A million people wrote the Securities and Exchange Commission (SEC) to bring transparency to political spending. I am one of those million.
I do not want my nation to be the United States of Amnesia.
I was reminded of what's at stake here, in our democracy, when NPR reported on the 25-year anniversary of the Tiananmen Square crackdown. A whole generation in China has no idea Tiananmen ever happened. That's not, primarily, because they were too young to have been there, but because it is official state policy to expunge the event from the historic record.
This collective forgetting has worked for the government in China. Ask young Chinese people about Tiananmen in 1989 and few can give a sensible answer about something that is never discussed. That's quite the feat in a connected world where big news events leave an indelible digital footprint. China can erase the historical record because of the totalitarian government's strict control over the flow of information.
Well that's China. In America it could never happen, right?
Not so fast.
Increasingly, the names of the people who are funding our privately financed elections are being erased from memory, or simply never recorded at all. Here the role of the state is mostly neglectful, not intentional as it is in China. But the effect is similar: people are naively uninformed about the powers that shape their government and their lives.
Two years later we still don't know the source of $315 million in political spending in the federal elections of 2012. Four years after the elections of 2010, $127 million in spending is still unaccounted for. In this year's elections the total is already over $50 million in dark money and election day is still two months away.
We should not let these huge sums remain hidden. And we don’t need Congress. Federal law surrounding disclosure is generally good (though there is always room for improvement like those fixes contained in the DISCLOSE Act), but transparency truly falls apart with weak implementation by federal agencies like the Internal Revenue Service (IRS), Federal Elections Commission (FEC) and SEC who are responsible for crafting rules and conducting enforcement.
Social welfare organizations, 501c4s, are a big source of dark money in elections. A properly funded and fully functioning IRS could police whether some faux 501c4s were really 527s, whose primary purpose is influencing elections, and ensure that all 527s are fully reporting their donors and expenditures as they are required to do under the Internal Revenue Code.
A less dysfunctional FEC could fix reporting in federal elections. Under the current reporting ruse, only earmarked spending sees the light of day. Instead, the FEC should require spenders to list each individual donor (over a base threshold) as required by the Federal Election Campaign Act and Bipartisan Campaign Reform Act.

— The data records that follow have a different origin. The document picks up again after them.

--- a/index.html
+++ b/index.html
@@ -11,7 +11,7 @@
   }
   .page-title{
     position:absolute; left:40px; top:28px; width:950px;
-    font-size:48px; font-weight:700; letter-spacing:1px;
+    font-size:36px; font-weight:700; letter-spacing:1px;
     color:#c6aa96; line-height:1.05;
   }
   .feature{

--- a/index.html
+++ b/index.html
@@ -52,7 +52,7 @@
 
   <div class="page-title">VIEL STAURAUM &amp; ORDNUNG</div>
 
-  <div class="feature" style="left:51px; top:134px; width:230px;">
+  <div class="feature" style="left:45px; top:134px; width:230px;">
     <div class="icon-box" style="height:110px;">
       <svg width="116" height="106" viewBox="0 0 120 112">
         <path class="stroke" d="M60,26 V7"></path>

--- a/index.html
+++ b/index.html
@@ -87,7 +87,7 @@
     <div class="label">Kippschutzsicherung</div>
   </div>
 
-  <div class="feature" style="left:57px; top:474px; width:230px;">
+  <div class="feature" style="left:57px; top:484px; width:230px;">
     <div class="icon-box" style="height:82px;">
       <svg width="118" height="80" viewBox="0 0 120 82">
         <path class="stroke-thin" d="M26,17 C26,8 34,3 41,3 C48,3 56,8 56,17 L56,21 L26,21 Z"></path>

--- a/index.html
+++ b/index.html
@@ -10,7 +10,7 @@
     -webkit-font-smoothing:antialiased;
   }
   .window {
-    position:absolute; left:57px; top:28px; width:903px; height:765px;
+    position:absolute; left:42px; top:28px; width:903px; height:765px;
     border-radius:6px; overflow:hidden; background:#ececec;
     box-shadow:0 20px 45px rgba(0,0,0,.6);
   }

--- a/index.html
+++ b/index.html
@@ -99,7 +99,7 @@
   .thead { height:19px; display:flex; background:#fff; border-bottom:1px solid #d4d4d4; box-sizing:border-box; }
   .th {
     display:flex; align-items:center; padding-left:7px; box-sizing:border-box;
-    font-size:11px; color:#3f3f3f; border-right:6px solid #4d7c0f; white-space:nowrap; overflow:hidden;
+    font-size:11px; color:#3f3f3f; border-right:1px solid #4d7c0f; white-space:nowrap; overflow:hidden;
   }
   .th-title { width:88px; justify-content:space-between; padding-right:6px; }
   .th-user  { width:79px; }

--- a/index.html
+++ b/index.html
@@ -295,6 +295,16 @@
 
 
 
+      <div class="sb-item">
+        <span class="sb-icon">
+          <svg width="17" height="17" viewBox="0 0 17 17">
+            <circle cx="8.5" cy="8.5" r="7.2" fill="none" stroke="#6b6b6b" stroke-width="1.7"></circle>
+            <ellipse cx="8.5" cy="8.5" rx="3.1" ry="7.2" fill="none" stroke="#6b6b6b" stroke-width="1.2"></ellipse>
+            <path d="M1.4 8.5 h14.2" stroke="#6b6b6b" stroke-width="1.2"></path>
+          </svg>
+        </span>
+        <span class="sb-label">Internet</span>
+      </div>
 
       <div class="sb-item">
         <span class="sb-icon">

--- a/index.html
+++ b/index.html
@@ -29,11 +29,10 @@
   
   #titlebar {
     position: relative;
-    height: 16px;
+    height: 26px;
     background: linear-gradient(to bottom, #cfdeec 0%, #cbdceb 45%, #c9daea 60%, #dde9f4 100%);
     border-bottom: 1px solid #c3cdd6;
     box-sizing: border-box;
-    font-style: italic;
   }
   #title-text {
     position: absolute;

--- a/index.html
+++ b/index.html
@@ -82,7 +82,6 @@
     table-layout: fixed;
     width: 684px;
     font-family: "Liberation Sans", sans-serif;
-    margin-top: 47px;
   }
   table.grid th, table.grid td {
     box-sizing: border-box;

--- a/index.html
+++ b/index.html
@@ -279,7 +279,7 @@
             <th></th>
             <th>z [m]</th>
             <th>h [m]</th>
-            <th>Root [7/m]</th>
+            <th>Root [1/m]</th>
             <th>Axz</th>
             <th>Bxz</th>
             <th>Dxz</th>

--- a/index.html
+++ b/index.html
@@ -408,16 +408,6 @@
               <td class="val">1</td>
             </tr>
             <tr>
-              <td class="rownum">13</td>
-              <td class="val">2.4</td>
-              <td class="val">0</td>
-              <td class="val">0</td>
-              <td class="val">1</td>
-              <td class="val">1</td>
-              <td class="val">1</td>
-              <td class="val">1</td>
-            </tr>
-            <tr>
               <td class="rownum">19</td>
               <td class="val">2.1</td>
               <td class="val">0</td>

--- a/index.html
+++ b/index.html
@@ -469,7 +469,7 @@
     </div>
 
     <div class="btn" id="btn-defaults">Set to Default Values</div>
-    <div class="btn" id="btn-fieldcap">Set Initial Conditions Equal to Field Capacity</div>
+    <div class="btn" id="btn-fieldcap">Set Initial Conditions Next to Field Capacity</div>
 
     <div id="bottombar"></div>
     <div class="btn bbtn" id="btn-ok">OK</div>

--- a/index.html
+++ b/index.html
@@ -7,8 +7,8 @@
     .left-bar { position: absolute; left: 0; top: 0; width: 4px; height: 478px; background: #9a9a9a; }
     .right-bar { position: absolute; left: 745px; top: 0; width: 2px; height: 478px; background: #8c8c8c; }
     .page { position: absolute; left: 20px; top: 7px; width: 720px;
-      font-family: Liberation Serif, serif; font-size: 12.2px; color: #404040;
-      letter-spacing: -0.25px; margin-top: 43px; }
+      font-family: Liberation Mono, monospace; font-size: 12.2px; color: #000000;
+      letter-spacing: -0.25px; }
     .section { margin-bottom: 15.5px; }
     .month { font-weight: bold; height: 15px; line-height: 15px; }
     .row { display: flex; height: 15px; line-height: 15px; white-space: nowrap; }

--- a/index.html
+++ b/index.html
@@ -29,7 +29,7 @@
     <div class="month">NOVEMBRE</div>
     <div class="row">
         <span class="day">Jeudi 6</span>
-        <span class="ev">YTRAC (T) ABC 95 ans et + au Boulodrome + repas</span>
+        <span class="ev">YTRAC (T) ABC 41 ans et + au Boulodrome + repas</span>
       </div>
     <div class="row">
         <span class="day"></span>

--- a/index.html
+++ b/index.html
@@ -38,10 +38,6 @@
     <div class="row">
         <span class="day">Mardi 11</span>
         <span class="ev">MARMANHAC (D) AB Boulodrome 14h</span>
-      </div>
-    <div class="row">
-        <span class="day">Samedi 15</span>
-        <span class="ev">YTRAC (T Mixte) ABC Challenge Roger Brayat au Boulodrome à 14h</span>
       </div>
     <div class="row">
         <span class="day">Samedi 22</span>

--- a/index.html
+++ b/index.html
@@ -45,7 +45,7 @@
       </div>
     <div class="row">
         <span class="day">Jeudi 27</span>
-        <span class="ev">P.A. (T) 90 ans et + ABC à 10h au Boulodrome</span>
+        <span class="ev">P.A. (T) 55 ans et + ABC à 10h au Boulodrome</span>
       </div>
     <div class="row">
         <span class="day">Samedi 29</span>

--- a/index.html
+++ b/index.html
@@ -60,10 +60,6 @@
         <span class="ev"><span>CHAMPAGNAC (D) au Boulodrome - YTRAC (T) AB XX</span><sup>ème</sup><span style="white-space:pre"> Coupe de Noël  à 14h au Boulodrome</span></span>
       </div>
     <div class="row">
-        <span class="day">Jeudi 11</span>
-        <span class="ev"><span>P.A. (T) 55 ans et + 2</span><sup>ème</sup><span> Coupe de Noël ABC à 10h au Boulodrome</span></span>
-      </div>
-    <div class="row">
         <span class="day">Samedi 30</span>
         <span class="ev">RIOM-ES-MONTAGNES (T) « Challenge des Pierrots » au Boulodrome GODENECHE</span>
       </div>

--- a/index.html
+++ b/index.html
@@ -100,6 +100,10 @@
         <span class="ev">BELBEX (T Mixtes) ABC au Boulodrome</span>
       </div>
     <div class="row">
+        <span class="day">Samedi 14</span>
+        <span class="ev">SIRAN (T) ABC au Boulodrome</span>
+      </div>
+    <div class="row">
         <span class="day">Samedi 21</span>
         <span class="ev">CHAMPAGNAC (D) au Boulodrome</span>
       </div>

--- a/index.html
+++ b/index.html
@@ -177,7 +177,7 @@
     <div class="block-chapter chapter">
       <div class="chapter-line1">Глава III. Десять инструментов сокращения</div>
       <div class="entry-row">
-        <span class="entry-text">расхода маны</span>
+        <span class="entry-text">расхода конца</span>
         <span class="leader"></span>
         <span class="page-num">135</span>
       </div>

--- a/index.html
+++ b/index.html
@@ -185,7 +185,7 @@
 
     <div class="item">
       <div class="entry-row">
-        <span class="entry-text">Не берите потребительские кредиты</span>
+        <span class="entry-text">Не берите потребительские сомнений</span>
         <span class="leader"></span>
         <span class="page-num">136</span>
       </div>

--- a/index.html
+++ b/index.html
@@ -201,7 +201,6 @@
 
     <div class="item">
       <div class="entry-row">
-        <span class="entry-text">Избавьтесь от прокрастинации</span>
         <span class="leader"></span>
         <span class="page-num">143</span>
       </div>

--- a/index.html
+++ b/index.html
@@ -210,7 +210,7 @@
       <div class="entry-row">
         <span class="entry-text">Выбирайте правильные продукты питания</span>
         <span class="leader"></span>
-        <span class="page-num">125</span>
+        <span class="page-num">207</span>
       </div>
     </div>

A responsive SEC would require better reporting from public companies’ spending in politics. As of this month, approximately one million public comments have flooded the SEC echoing a petition by ten corporate law professors asking for more sunlight on corporate political spending. The SEC has the authority to implement and enforce this disclosure rule under the 1934 Securities Act. But the SEC has failed to even start the process.
A rare exception to bureaucratic lethargy on political transparency has been the Federal Communications Commission (FCC). The agency has implemented a new FCC rule that requires broadcasters to report political spending on ad buys online for the first time in history.
But even the FCC has been weak on follow through; letting broadcasters file nearly blank forms.
So far, they are at least moving in the right direction, and have even opened a new rule proposal to require cable and satellite channels to post ad buys online.
As Eliza Newlin Carney found when she compared the FEC and FCC reporting, it looked like there were two different elections going on – one secret and one on the books.
If the Center for Responsive Politics is right, America is on pace to have the darkest election in history in 2014.
Our amnesia problem is all the more embarrassing because it's happening at the very heart of our democracy.
The result of our lack of functional disclosure rules is the same as Chinese censorship. The public can't answer basic questions about a national election: Who paid for what? Who was the biggest spender in the election? And did money follow power or buck power?
We need to fix this. The SEC could change things overnight. It could go from last to head of the class by taking action.
A million people have asked the SEC to engage.
We don't want to be the twenty-year-old Chinese college student who doesn’t know her own nation’s history because it has been systematically hidden from view.
Our democracy deserves better than that.
Ciara Torres-Spelliscy is a Brennan Center Fellow and Associate Professor of Law at Stetson University College of Law. She is the author of “Safeguarding Markets from Pernicious Pay to Play: A Model Explaining Why the SEC Regulates Money in Politics.”